Chronological Table of Contents

  1. You’re on a writing roll!

    I’m amazed at your sharp memories. Your parents were such a nice complement to each other, although here it’s almost the opposite of one of your earlier posts, where your mother taunted the opposition by sucking lemons and your father was all sweet reason. Anyway, this makes me want to go to Greece tonight. I’m imagining the blue sky and blue water, the rocks, sun, food, eating at a taverna on one of those incredible days, with hours of nothing to do stretching ahead . . . and maybe watching a couple of little girls carefully sticking their toes into the water to decide whether or not to go in.

    • That’s why I wrote this story now—I needed to visualize that Mediterranean blue.
      I don’t know how sharp my memory is anymore, but I will never forget grabbing hold of the dock just as I was about to go down for the third time. Do I remember exactly what my dad said to me when I pulled myself up onto the dock? In lieu of a reply, may I draw your attention to this blog’s title, Tell Me Another? x J

  2. You still remember an impressively heck of a lot.

    I hadn’t put that spin on your title before. Good one!

  3. My dad had the same teaching style except my ‘jump in’ experience was in an outdoor swimming pool in the UK so a bit different to the Greek Islands. Same result though – I was 8 years old and had to be pulled out by a life guard!

    • Hello and thanks for your comment. I didn’t mean to make light of a hard-line approach like that. Thankfully, in my case, it worked (more or less) and wasn’t particularly traumatic, but it easily could have been much worse. There’s a haunting swimming-pool scene in the movie Slaughterhouse Five in which the father barks at his young son to jump in. He obeys, and simply sinks to the bottom like a stone.
      I’ve visited your site and read some of your interesting posts on your travels in and amon the Greek islands. You might be interested in some of my other posts on living in Greece, especially “Greece in the 60s: Expats and Other Animals.”

      • Dad’s approach wasn’t hard-line at all. I think he meant it as a joke and never expected me to comply. But sons who look up to their dads will do anything I suppose. I think he was a bit stunned when I did as he said and that’s why someone else had to pull me out!

        • Yes, I see. Sounds a lot like my Dad, then! It looks as if you love the water now, so it must have worked. Cheers, J

  4. This reminds me of when my American grandparents came to India for a visit and took our family down to the beach in Puri, Orissa for a wonderful Summer vacation. We rode in the little tan Chevy they had managed to bring with them, and it was a real adventure trip, complete with punctures at regular intervals and even a punctured gas tank which had to be repaired with Sunlight soap!
    I remember being taken out to the ocean when we finally arrived there, by very dark men in pointy, hard white hats who were assigned by the Railway Hotel to look after the children.
    They caught hold of our hands and we went out into the surf together because none of us could swim at all. But what a thrill it was to be swished through the surf and then finally come running back up that huge white beach to the hotel for a bath and dinner at the end of the day.
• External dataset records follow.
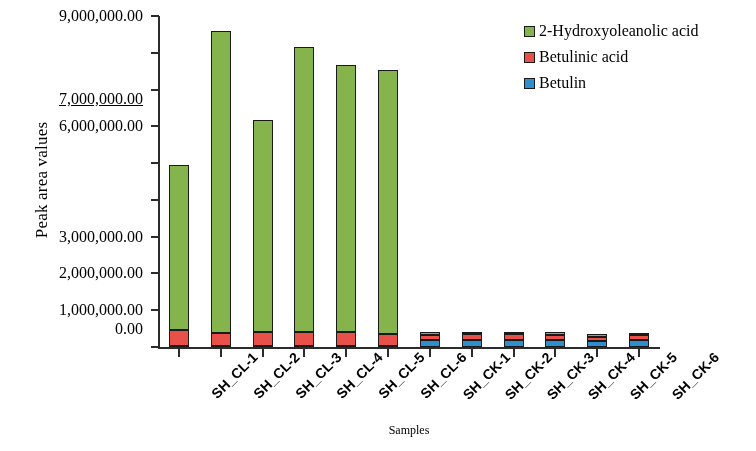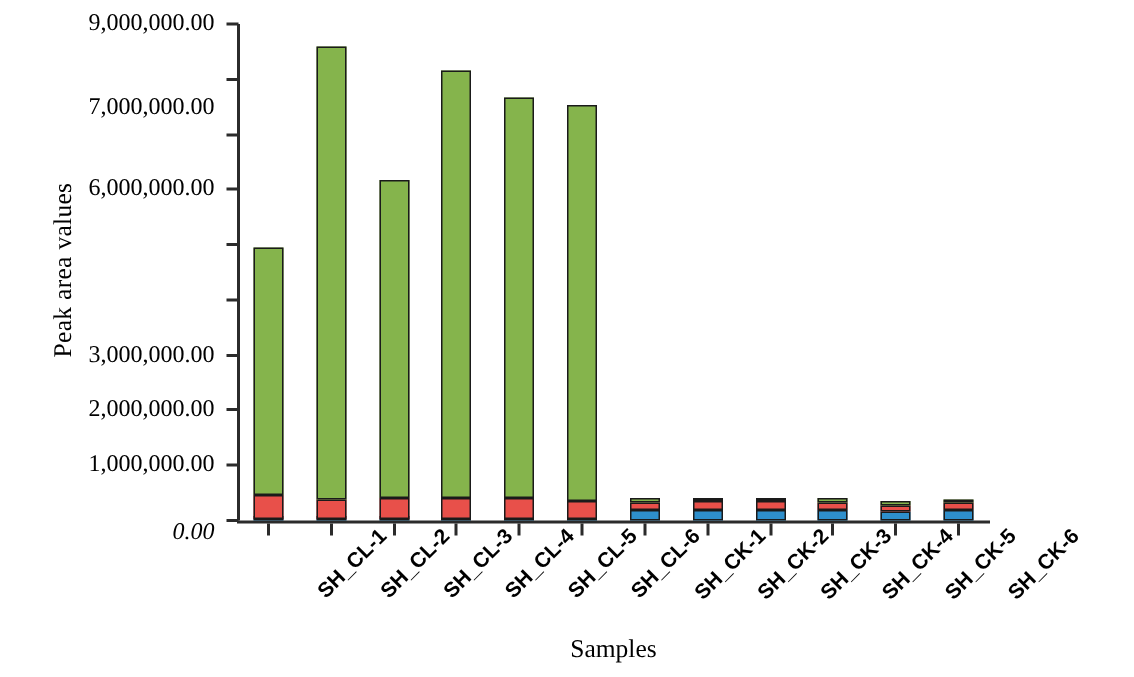--- a/index.html
+++ b/index.html
@@ -126,21 +126,21 @@
     text-align: right;
   }
 
   
   .x-axis-title {
     position: absolute;
     left: 158px;
     top: 423px;
     width: 502px;
     text-align: center;
-    font-size: 17px;
+    font-size: 12px;
   }
 
   
   .legend {
     position: absolute;
     left: 524px;
     top: 18px;
     width: 232px;
   }
   .legend-item {
@@ -163,26 +163,26 @@
   }
 </style>
 </head>
 <body>
 
 <div id="chart-root">
 
   <div class="y-axis-title">Peak area values</div>
 
   <div class="y-labels">
-      <div class="y-label" style="top: 347px; font-style: italic;">0.00</div>
+      <div class="y-label" style="top: 321px;">0.00</div>
       <div class="y-label" style="top: 302.222px;">1,000,000.00</div>
       <div class="y-label" style="top: 265.444px;">2,000,000.00</div>
       <div class="y-label" style="top: 228.667px;">3,000,000.00</div>
       <div class="y-label" style="top: 118.333px;">6,000,000.00</div>
-      <div class="y-label" style="top: 64px;">7,000,000.00</div>
+      <div class="y-label" style="top: 91px; text-decoration: underline;">7,000,000.00</div>
       <div class="y-label" style="top: 8px;">9,000,000.00</div>
     </div>
 
   <div class="plot">
     <div class="axis-line-y"></div>
     <div class="axis-line-x"></div>
   <div class="tick-y" style="top: 330px;"></div>
       <div class="tick-y" style="top: 293.222px;"></div>
       <div class="tick-y" style="top: 256.444px;"></div>
       <div class="tick-y" style="top: 219.667px;"></div>
@@ -276,14 +276,28 @@
       <div class="x-label" style="left: 283.917px;">SH_CK-1</div>
       <div class="x-label" style="left: 325.75px;">SH_CK-2</div>
       <div class="x-label" style="left: 367.583px;">SH_CK-3</div>
       <div class="x-label" style="left: 409.417px;">SH_CK-4</div>
       <div class="x-label" style="left: 451.25px;">SH_CK-5</div>
       <div class="x-label" style="left: 493.083px;">SH_CK-6</div>
     </div>
 
   <div class="x-axis-title">Samples</div>
 
+  <div class="legend">
+      <div class="legend-item">
+        <span class="legend-swatch" style="background: rgb(133, 180, 76);"></span>
+        <span class="legend-text">2-Hydroxyoleanolic acid</span>
+      </div>
+      <div class="legend-item">
+        <span class="legend-swatch" style="background: rgb(232, 80, 74);"></span>
+        <span class="legend-text">Betulinic acid</span>
+      </div>
+      <div class="legend-item">
+        <span class="legend-swatch" style="background: rgb(46, 143, 204);"></span>
+        <span class="legend-text">Betulin</span>
+      </div>
+    </div>
 
 </div>
 
 </body></html>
    I actually learned how to stay alive in water about a year later in the green algae filled pool at Mount Hermon, but did not enjoy swimming until I arrived in my Grandparents home in Escondido where the water was so clean you could actually see the bottom of the pool and the temperature was the same as it was in the Greek islands!

    • I didn’t know you’d been to Puri, Marianne! The beauty of that beach is legendary. The only beach we went to on the East Coast was at Digha in West Bengal with another family–it must have been around the same time you went to Puri. We slept out on the beach and the place was swarming with mosquitoes. We children slept in a tent but the parents kept a fire going and stayed up talking late into the night. Almost the only thing I remember is a hyena slinking up to our campfire, skuling in the shadows, probably the most hideous animal I’ve ever seen, poor thing.

      I’d forgotten that the water in our MH pool was algae-filled; or had they cleared it up by the time I got there?